Non, c’est plus complexe. Si le commentateur a pu lire l’intégralité de mes posts, alors je dois être aimable. J’ai dit tellement de conneries et publié tellement de trucs inutiles (il faut savoir que la plupart de mes billets sont faits avec un casque et deezer ou youtube branchés, je n’ai à peu près aucune idée de ce que j’ai publié il y a un mois et je n’assume probablement pas une immense partie de mes écrits, ce qui pénalement m’inquiète) que face à un immonde crétin, hé bien, démocratiquement dirais-je, il avait son passif, j’avais le mien. Sur un pied d’égalité.

T’es con ? Ne soit pas complexé, j’ai des Mo d’archives humiliantes et indéfendables. Nous avons tous un passif.

Un truc assez pensé, donc.

La vérité oblige à dire que LGC SA me manque. Ma secrétaire d’alors, ses locaux, sa tour, les jus d’orange bio partagés avec Alain Bécile quand il faisait un footing dans le coin, les pots du personnel, la cantine, les voyages d’entreprise… non, c’est une boutade.

Alors j’ai décidé d’être le premier bleaugueur à avoir deux bleaugues où figureront exactement les mêmes articles et qui auront exactement le même design. Aucune différence, l’indifférenciation totale. Vous pourrez commenter indifféremment l’un ou l’autre. Ca ne me dérangera absolument pas, il suffit d’un clique pour permutter les systèmes sur WordPress.

A partir des immenses locaux de LGC SA, je ferai par exemple des liens “Article intéressant sur Pigasus” renvoyant au même article mais sur Pigasus SA, et vice-versa à partir de Pigasus SA. Et je serai très content.

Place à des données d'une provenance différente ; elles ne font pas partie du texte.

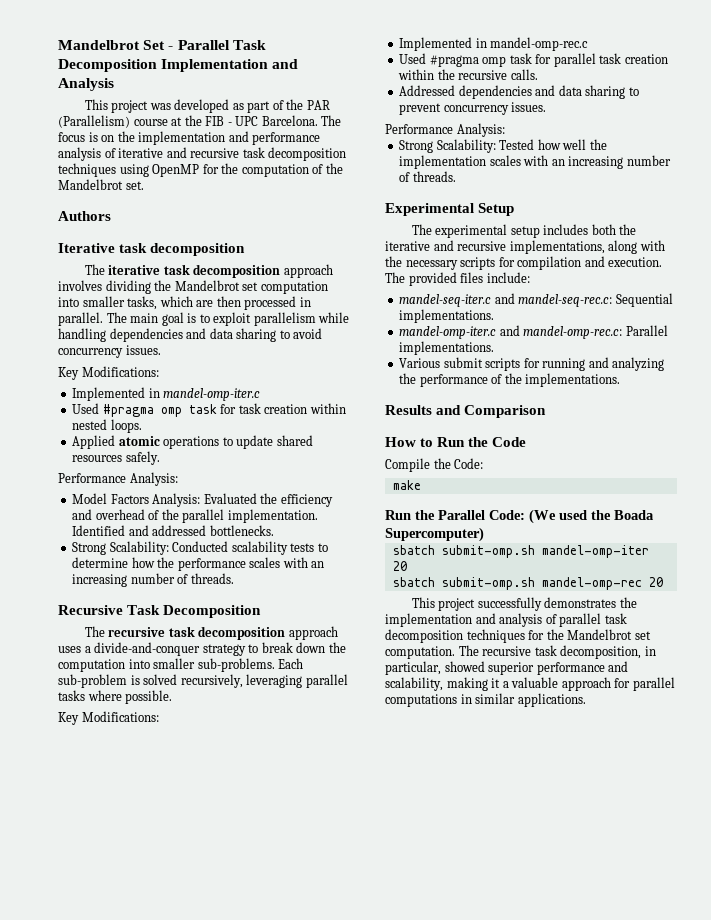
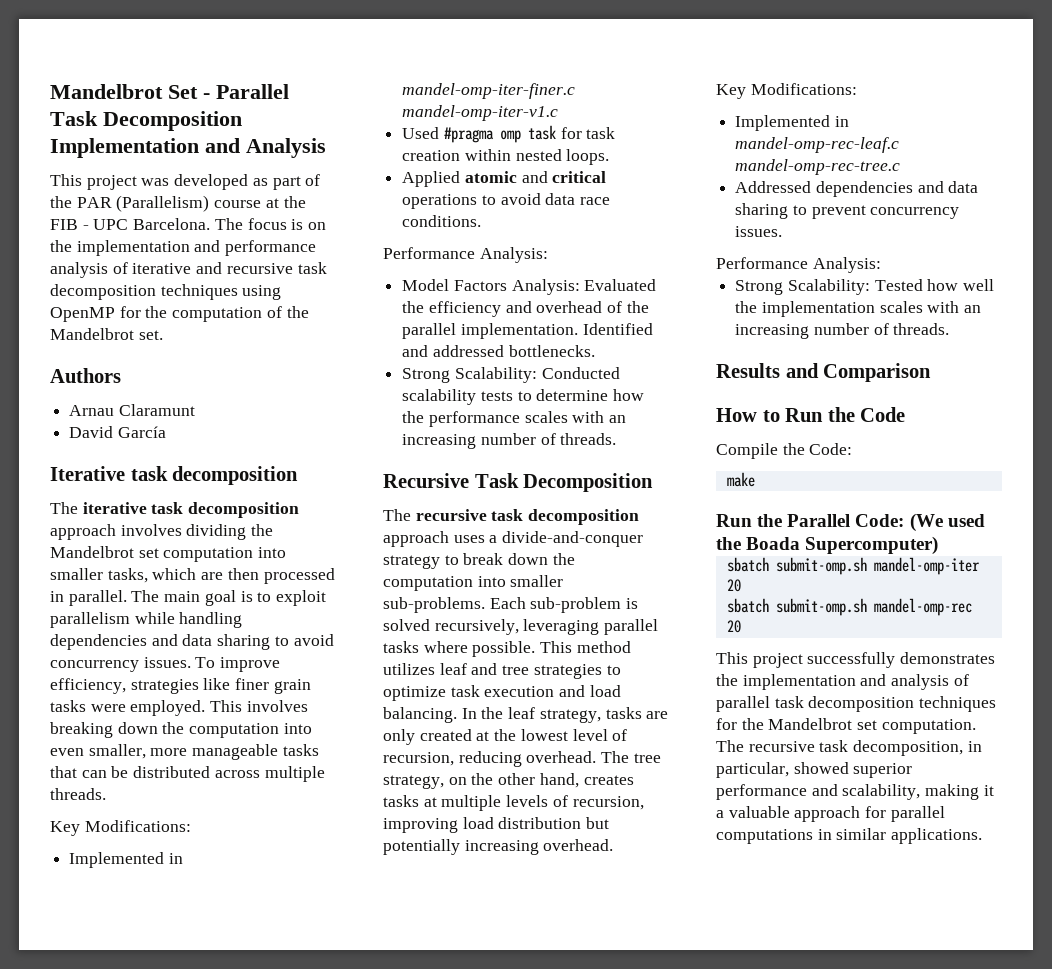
+ Arnau Claramunt
+ David García
- The main goal is to exploit parallelism while handling dependencies and data sharing to avoid concurrency issues.
+ The main goal is to exploit parallelism while handling dependencies and data sharing to avoid concurrency issues. To improve efficiency, strategies like finer grain tasks were employed. This involves breaking down the computation into even smaller, more manageable tasks that can be distributed across multiple threads.
  Key Modifications:
- Implemented in mandel-omp-iter.c
+ Implemented in mandel-omp-iter-finer.c mandel-omp-iter-v1.c
- Applied atomic operations to update shared resources safely.
+ Applied atomic and critical operations to avoid data race conditions.
- Each sub-problem is solved recursively, leveraging parallel tasks where possible.
+ Each sub-problem is solved recursively, leveraging parallel tasks where possible. This method utilizes leaf and tree strategies to optimize task execution and load balancing. In the leaf strategy, tasks are only created at the lowest level of recursion, reducing overhead. The tree strategy, on the other hand, creates tasks at multiple levels of recursion, improving load distribution but potentially increasing overhead.
  Key Modifications:
- Implemented in mandel-omp-rec.c
- Used #pragma omp task for parallel task creation within the recursive calls.
+ Implemented in mandel-omp-rec-leaf.c mandel-omp-rec-tree.c
- Experimental Setup
- The experimental setup includes both the iterative and recursive implementations, along with the necessary scripts for compilation and execution. The provided files include:
- mandel-seq-iter.c and mandel-seq-rec.c: Sequential implementations.
- mandel-omp-iter.c and mandel-omp-rec.c: Parallel implementations.
- Various submit scripts for running and analyzing the performance of the implementations.

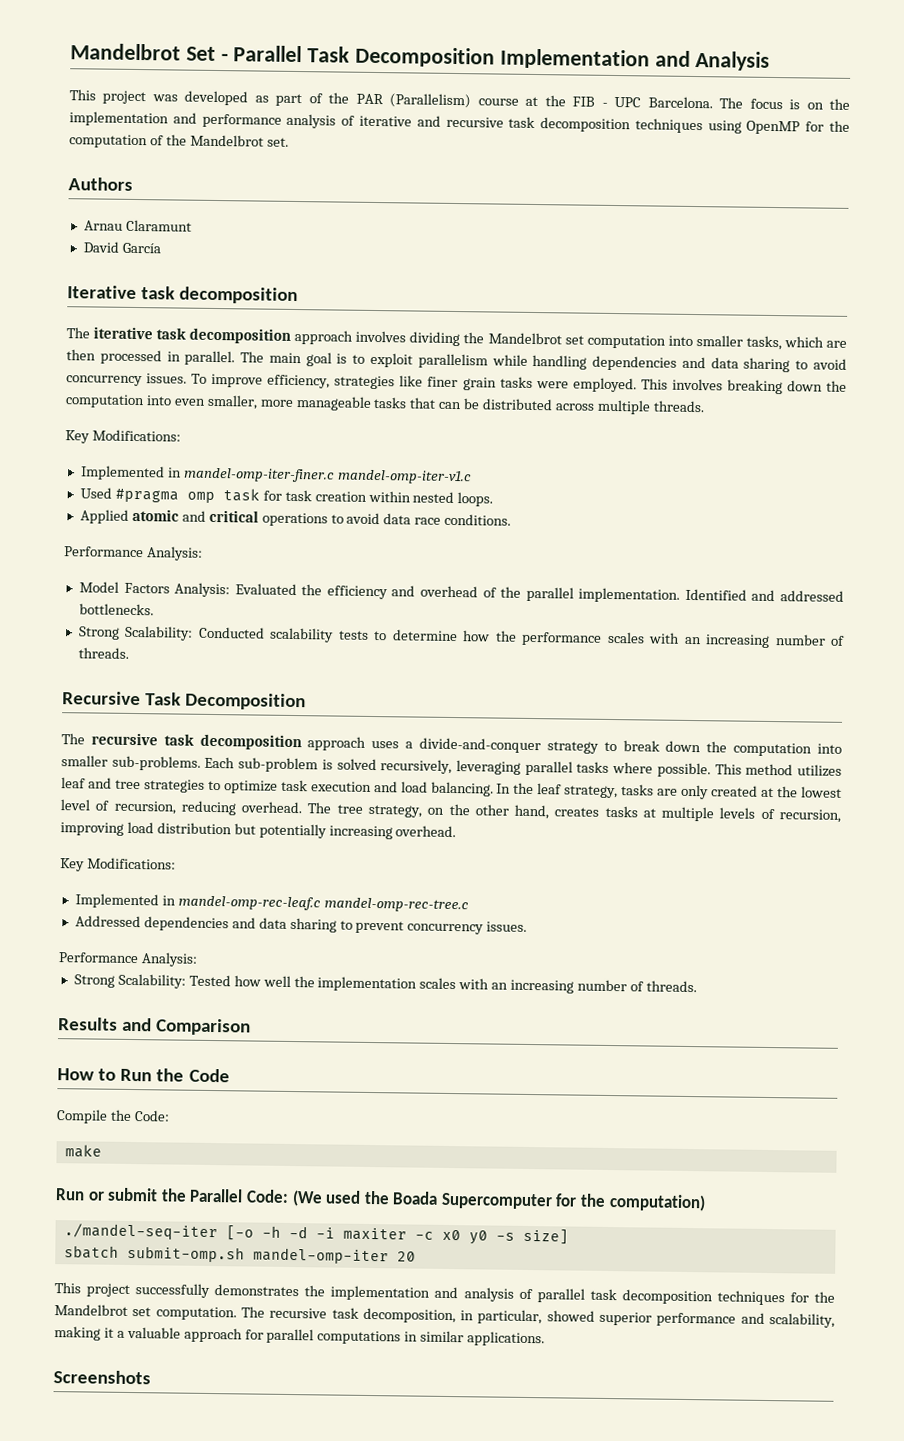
- Run the Parallel Code: (We used the Boada Supercomputer)
+ Run or submit the Parallel Code: (We used the Boada Supercomputer for the computation)
+ ./mandel-seq-iter [-o -h -d -i maxiter -c x0 y0 -s size]
- sbatch submit-omp.sh mandel-omp-rec 20
+ Screenshots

Ou mieux, je publierai au hasard sur l’un ou sur l’autre, obligeant le lecteur à lire deux bleaugues pour la même pensée (façon de parler). Je ne sais pas encore. Je sais juste que je tiens là un concept subversif. A voir.

Yé souis un destrouctoureur d’intempolalité.

Oui, c’est complètement absurde et ça me plaît beaucoup.